SOYGUN DEVAM ETSİN DİYE EMEKÇİLER GÖZDEN ÇIKARILDI!
Covid 19 salgınının dünyanın ekonomik, politik yapısındaki ve sağlık sistemindeki pek çok açığı ve çelişkileri net bir şekilde açığa çıkardığını belirten Beko, “Risk devam ederken çalışanlara yönelik tedbirler konusunda da ayrımcılık sürdü, pandemi dönemi boyunca açıklanan ekonomi paketlerinden işçilerin payına hep yokluk, yoksulluk, işsizlik, hastalık ve ölüm düştü. Pandemi döneminde, sokağa çıkma yasaklarının uygulandığı zamanlarda bile çalışmak zorunda olanların evde kalması mümkün olmadı. Başta işçi sınıfı olmak üzere emekçiler pandemiye açık halde yaşamak zorunda bırakıldılar. Hayati önemdeki ilaç, sağlık, enerji, gıda üretimi dışında da işçiler çalışmayı sürdürmek zorunda kaldılar. Yani bu köhne soygun-sömürü sistemi işlesin, devam etsin diye emekçiler gözden çıkarıldılar. Kapitalist sistem daha da vahşileşti.
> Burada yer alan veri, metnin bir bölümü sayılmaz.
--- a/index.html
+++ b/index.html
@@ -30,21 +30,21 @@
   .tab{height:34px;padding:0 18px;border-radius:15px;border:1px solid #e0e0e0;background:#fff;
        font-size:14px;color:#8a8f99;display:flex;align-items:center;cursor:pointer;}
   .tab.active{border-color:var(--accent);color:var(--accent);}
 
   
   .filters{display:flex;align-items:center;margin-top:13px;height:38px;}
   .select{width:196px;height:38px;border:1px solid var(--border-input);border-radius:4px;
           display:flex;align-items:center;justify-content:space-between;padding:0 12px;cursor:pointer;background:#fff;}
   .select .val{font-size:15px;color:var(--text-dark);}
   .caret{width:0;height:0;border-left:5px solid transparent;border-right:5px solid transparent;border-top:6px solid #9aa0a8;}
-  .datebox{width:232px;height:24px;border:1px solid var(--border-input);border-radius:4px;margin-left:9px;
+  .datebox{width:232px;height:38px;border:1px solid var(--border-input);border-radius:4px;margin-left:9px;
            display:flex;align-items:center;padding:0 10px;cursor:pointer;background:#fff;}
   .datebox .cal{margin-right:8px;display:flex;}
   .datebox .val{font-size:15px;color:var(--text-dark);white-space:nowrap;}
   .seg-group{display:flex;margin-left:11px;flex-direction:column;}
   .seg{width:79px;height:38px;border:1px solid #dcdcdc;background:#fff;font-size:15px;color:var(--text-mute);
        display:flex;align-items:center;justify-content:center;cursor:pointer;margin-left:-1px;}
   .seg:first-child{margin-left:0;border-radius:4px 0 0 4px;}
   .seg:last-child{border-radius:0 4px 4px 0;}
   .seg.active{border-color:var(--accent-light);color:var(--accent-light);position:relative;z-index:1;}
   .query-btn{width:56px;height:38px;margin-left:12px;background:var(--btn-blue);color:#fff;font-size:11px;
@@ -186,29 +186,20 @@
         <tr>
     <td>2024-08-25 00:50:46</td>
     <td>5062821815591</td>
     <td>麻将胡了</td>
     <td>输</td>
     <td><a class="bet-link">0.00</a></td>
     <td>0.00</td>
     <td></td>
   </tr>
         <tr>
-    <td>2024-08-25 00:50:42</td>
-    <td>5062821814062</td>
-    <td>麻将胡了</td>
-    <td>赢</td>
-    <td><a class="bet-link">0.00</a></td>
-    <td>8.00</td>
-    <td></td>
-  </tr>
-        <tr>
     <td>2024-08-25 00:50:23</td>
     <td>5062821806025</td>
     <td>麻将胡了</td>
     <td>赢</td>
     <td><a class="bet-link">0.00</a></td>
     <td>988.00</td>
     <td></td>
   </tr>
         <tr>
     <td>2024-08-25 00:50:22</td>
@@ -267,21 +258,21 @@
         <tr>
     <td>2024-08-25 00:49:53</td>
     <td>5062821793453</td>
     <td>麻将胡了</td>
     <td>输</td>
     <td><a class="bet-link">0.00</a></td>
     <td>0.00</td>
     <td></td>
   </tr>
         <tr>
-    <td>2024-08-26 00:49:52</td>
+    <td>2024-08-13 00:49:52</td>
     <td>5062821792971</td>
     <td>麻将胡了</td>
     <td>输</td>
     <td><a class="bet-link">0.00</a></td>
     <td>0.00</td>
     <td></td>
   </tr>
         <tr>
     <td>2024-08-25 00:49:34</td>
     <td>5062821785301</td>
Başka boyutlarıyla da hastalık karşısında eşit değiliz. Hastalık bağışıklık sistemi zayıf olanı vuruyor. Sağlıksız koşullarda yaşayanla ve sağlıksız beslenenle tedavi koşullarına erişimi iyi olmayanla kısacası halkla, egemenlerin koşulları bir ve aynı mı? Pandemiyle birlikte yoksulluk ve sefalet de kontrolden çıktı. İnsanlarımız hastalıktan ölmezse açlıktan ölme noktasına geldi-geliyor.
ELLERİMİZDE ÇİÇEKLER, DİLİMİZDE TÜRKÜLERLE KUTLAYALIM!
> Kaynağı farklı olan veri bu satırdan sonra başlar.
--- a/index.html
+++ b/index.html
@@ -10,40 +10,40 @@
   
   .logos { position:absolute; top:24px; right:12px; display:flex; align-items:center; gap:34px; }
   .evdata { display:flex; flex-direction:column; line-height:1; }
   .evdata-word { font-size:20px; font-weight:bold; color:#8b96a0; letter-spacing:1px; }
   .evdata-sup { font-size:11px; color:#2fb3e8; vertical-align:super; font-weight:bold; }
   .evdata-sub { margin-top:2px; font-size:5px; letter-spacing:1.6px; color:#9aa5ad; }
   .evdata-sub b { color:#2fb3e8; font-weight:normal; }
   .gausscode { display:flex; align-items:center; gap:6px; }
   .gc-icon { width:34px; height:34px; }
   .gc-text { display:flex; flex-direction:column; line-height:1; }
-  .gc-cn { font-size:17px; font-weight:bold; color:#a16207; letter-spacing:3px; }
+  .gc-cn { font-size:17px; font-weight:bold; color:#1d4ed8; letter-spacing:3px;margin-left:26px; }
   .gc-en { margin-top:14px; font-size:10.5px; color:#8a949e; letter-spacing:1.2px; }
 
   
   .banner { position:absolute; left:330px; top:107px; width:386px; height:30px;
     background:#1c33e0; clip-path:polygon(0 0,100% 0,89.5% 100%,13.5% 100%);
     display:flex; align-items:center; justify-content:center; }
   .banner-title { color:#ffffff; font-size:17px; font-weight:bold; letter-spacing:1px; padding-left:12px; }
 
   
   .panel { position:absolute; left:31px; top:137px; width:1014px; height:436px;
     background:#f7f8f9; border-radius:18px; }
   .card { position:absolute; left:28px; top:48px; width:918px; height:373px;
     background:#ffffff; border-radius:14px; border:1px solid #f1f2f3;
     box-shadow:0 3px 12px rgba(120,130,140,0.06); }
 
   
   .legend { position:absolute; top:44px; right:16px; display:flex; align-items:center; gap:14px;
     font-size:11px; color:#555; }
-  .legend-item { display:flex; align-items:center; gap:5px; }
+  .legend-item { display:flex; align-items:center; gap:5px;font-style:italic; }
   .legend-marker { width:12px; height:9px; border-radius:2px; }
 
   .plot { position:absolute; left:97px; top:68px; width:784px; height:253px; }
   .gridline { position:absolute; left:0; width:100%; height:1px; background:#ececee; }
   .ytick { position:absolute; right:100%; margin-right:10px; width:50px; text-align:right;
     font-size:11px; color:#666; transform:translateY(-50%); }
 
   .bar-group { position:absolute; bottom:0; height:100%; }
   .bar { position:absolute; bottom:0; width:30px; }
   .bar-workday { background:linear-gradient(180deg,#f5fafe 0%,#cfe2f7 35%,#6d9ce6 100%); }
Pandeminin sosyolojik olarak en çok işçi sınıfının etkilendiğini ifade eden Beko sözlerini şöyle sürdürdü:
“Her kriz döneminde olduğu gibi sağlığın sosyal belirleyicileri; servet tepede birikti, riskler dipte. Bilim çevrelerinin ısrarlı uyarılarına rağmen var oluşlarına ters geldiği için önlem almayan neoliberal sistem devlet yönetimleri var oldukça, bu dünyada işçiye-emekçiye yaşam haram kılındı. Gerekenler yapılsaydı bu salgın olmayabilir daha az bedelle atlatılabilirdi. Geç olsa da bu tedbirlerin alınmasını bekliyor, işçilerin emekçilerin sağlıklı koşullarda çalışmalarının sağlanması için adımların atılmasının gerekliliğini hatırlatmak istiyorum.
Şimdi bir kez daha vurguluyorum ki; 1 Mayıs, işçinin emekçinin bayramıdır!
İşimiz, aşımız, özgürlüğümüz ve sağlığımız için bu 1 Mayıs’ta da mücadelemizi sürdüreceğiz.
Her yıl olduğu gibi bu yıl da tüm heyecanımızla, coşkumuzla bayramımızı kutlayacağız.
Devam eden salgın koşulları nedeniyle, bu yıl da belki alanlarda olamayacağız. Fakat yurdun her bir köşesinde, fabrikalarda, madenlerde, şantiyelerde pandemi sınırları çerçevesinde bayramımızı kutlayacağız…
Bu 1 Mayıs’ta hep beraber ellerimizde çiçekler, dilimizde türküler, işçilerle, emekçilerle, arkadaşlarımızla, dostlarımızla gönüllerde buluşalım, evlerimizde, balkonlarımızda, iş yerlerimizde emeği yüceltelim, baharı yaşayalım ve yaşatalım… Emeğin emekçinin bu anlamlı gününü kutlayalım.
YAŞASIN 1 MAYIS!
YAŞASIN İŞÇİ SINIFININ BİRLİK, MÜCADELE VE DAYANIŞMASI!